**RECORD EXTRACTS:**

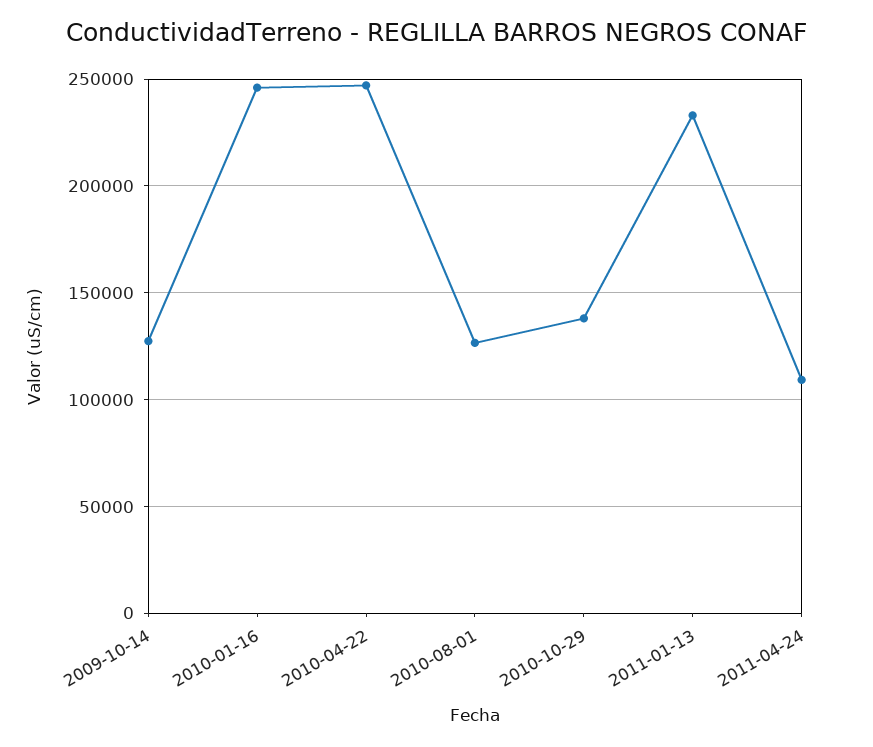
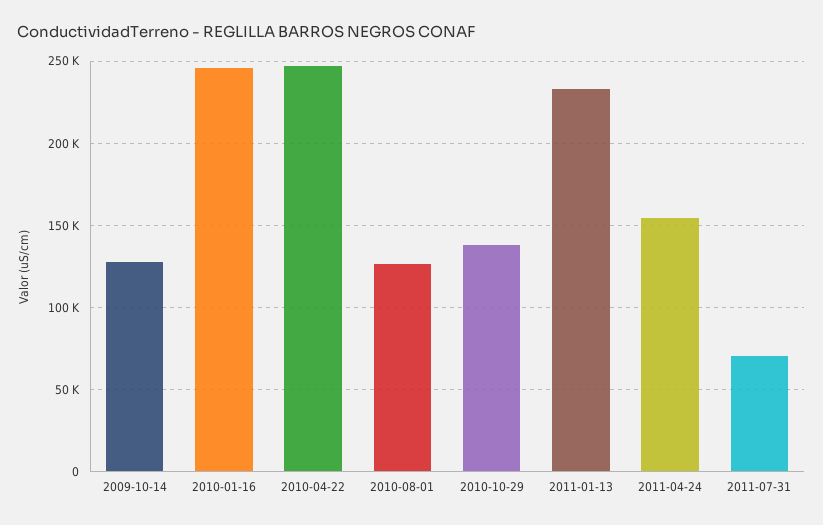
2011-04-24: 110000 -> 155000
2011-07-31: none -> 70000

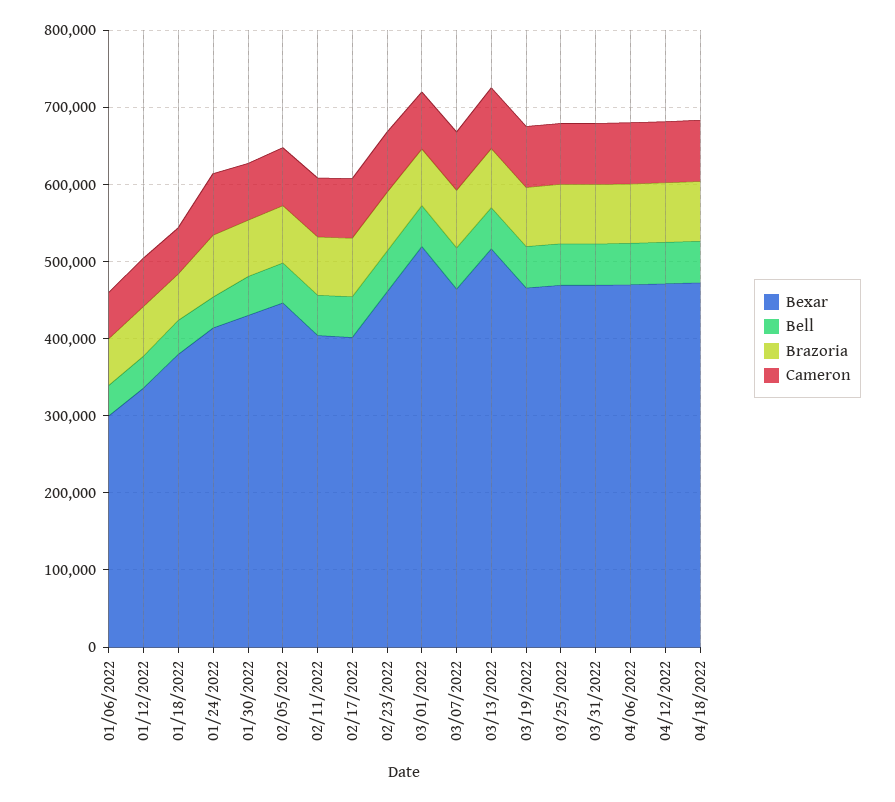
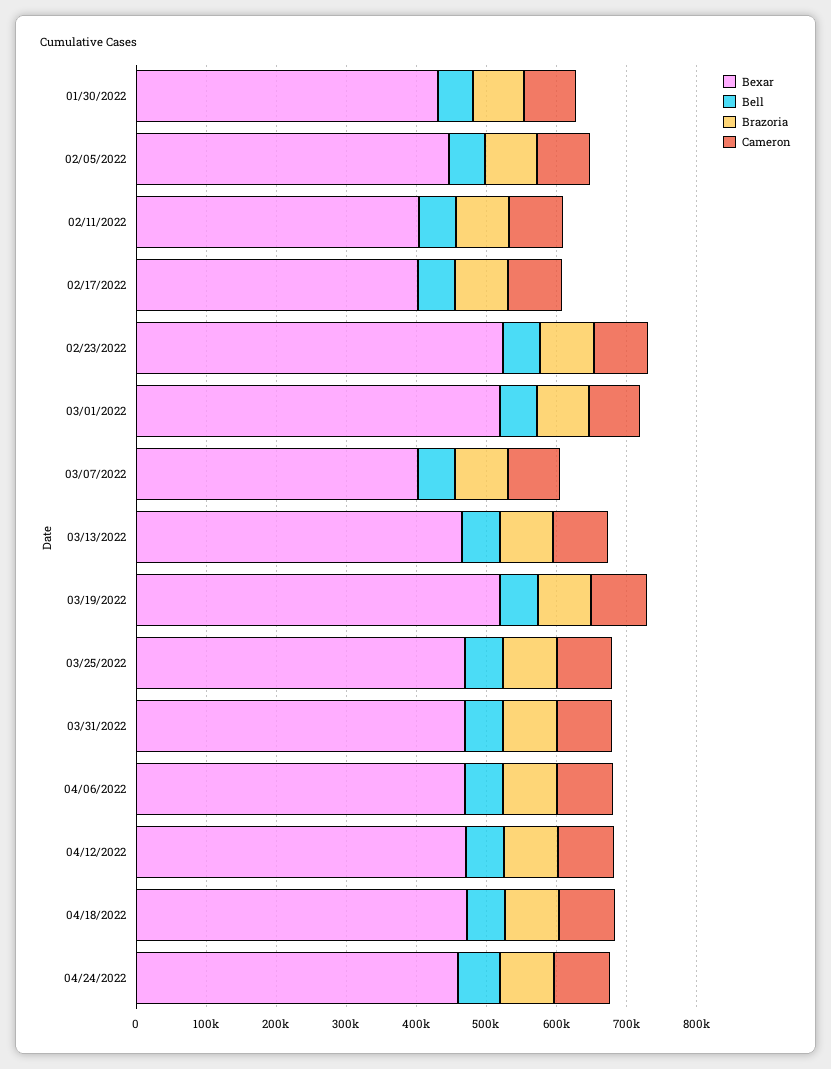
Bexar, 01/06/2022: 300000 -> none
Bell, 01/06/2022: 40000 -> none
Brazoria, 01/06/2022: 60000 -> none
Cameron, 01/06/2022: 60000 -> none
Bexar, 01/12/2022: 340000 -> none
Bell, 01/12/2022: 40000 -> none
Brazoria, 01/12/2022: 60000 -> none
Cameron, 01/12/2022: 60000 -> none
Bexar, 01/18/2022: 380000 -> none
Bell, 01/18/2022: 40000 -> none
Brazoria, 01/18/2022: 60000 -> none
Cameron, 01/18/2022: 60000 -> none
Bexar, 01/24/2022: 420000 -> none
Bell, 01/24/2022: 40000 -> none
Brazoria, 01/24/2022: 80000 -> none
Cameron, 01/24/2022: 80000 -> none
Bexar, 02/23/2022: 460000 -> 520000
Bexar, 03/07/2022: 460000 -> 400000
Bexar, 03/13/2022: 520000 -> 460000
Bexar, 03/19/2022: 460000 -> 520000
Bexar, 04/24/2022: none -> 460000
Bell, 04/24/2022: none -> 60000
Brazoria, 04/24/2022: none -> 80000
Cameron, 04/24/2022: none -> 80000

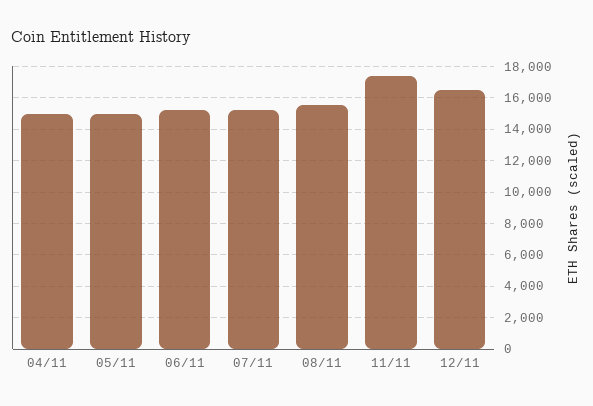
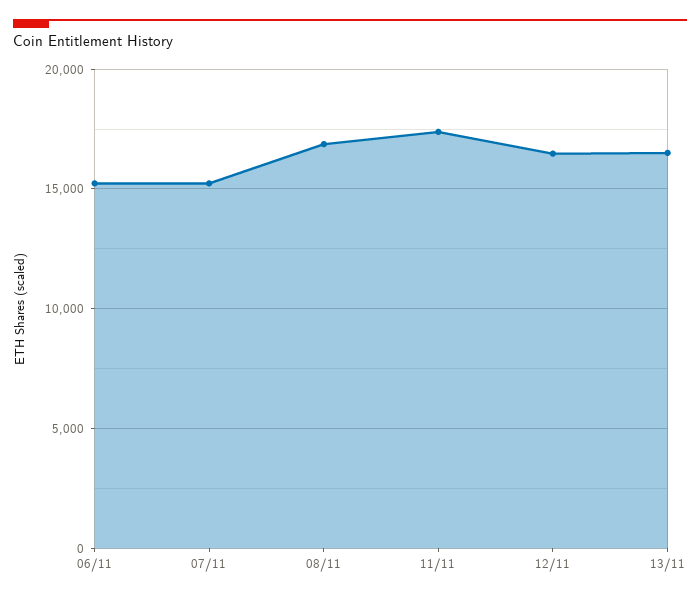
04/11: 15000 -> none
05/11: 15000 -> none
08/11: 15500 -> 17000
13/11: none -> 16500

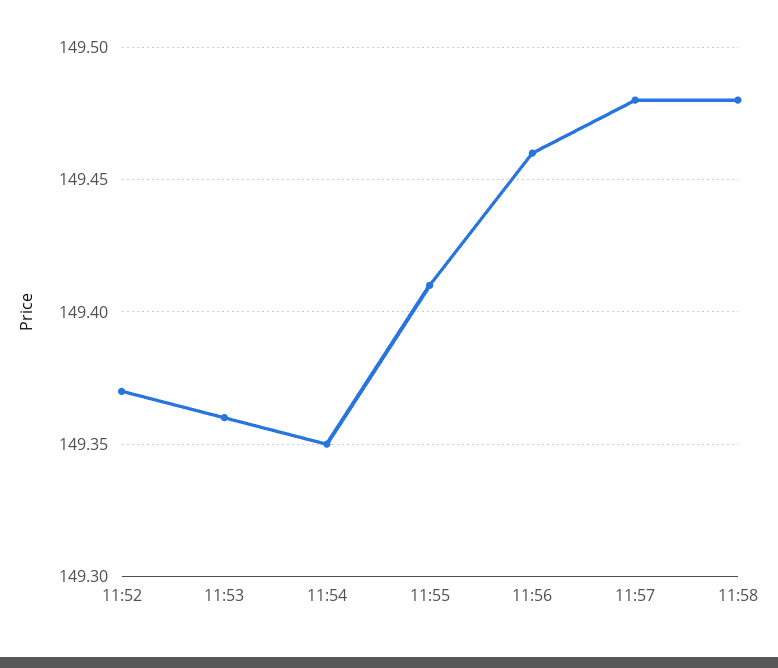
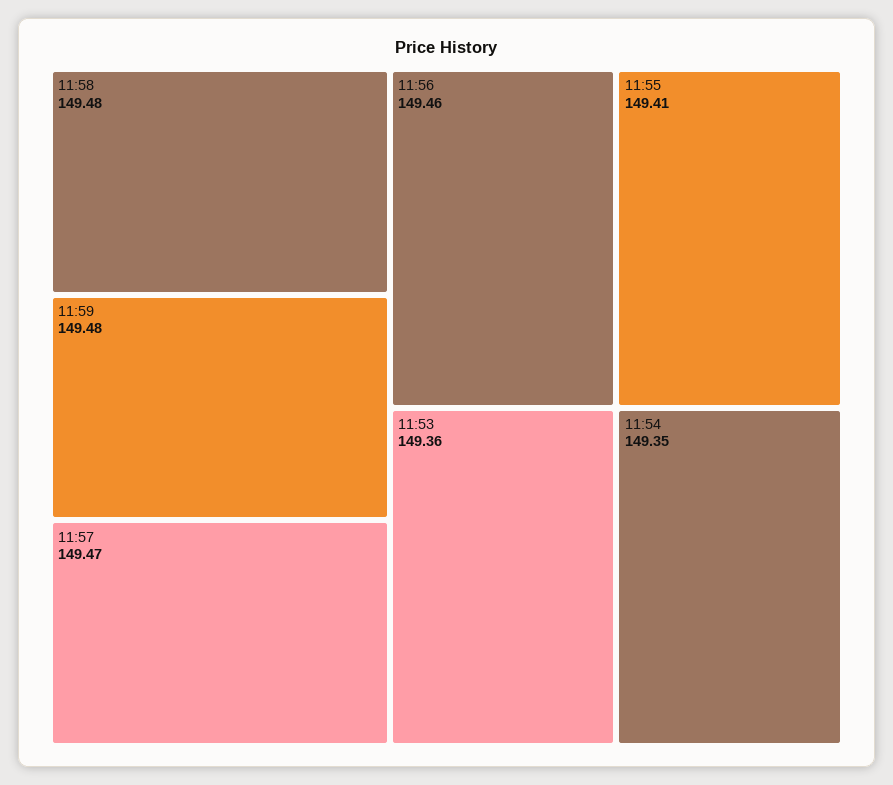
11:52: 149.37 -> none
11:57: 149.48 -> 149.47
11:59: none -> 149.48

**PROBLEM DETAILS:**
The data above must be reproduced exactly, without any of its pictures.

**YOUR RESPONSE:**
2011-04-24: 110000 -> 155000
2011-07-31: none -> 70000

Bexar, 01/06/2022: 300000 -> none
Bell, 01/06/2022: 40000 -> none
Brazoria, 01/06/2022: 60000 -> none
Cameron, 01/06/2022: 60000 -> none
Bexar, 01/12/2022: 340000 -> none
Bell, 01/12/2022: 40000 -> none
Brazoria, 01/12/2022: 60000 -> none
Cameron, 01/12/2022: 60000 -> none
Bexar, 01/18/2022: 380000 -> none
Bell, 01/18/2022: 40000 -> none
Brazoria, 01/18/2022: 60000 -> none
Cameron, 01/18/2022: 60000 -> none
Bexar, 01/24/2022: 420000 -> none
Bell, 01/24/2022: 40000 -> none
Brazoria, 01/24/2022: 80000 -> none
Cameron, 01/24/2022: 80000 -> none
Bexar, 02/23/2022: 460000 -> 520000
Bexar, 03/07/2022: 460000 -> 400000
Bexar, 03/13/2022: 520000 -> 460000
Bexar, 03/19/2022: 460000 -> 520000
Bexar, 04/24/2022: none -> 460000
Bell, 04/24/2022: none -> 60000
Brazoria, 04/24/2022: none -> 80000
Cameron, 04/24/2022: none -> 80000

04/11: 15000 -> none
05/11: 15000 -> none
08/11: 15500 -> 17000
13/11: none -> 16500

11:52: 149.37 -> none
11:57: 149.48 -> 149.47
11:59: none -> 149.48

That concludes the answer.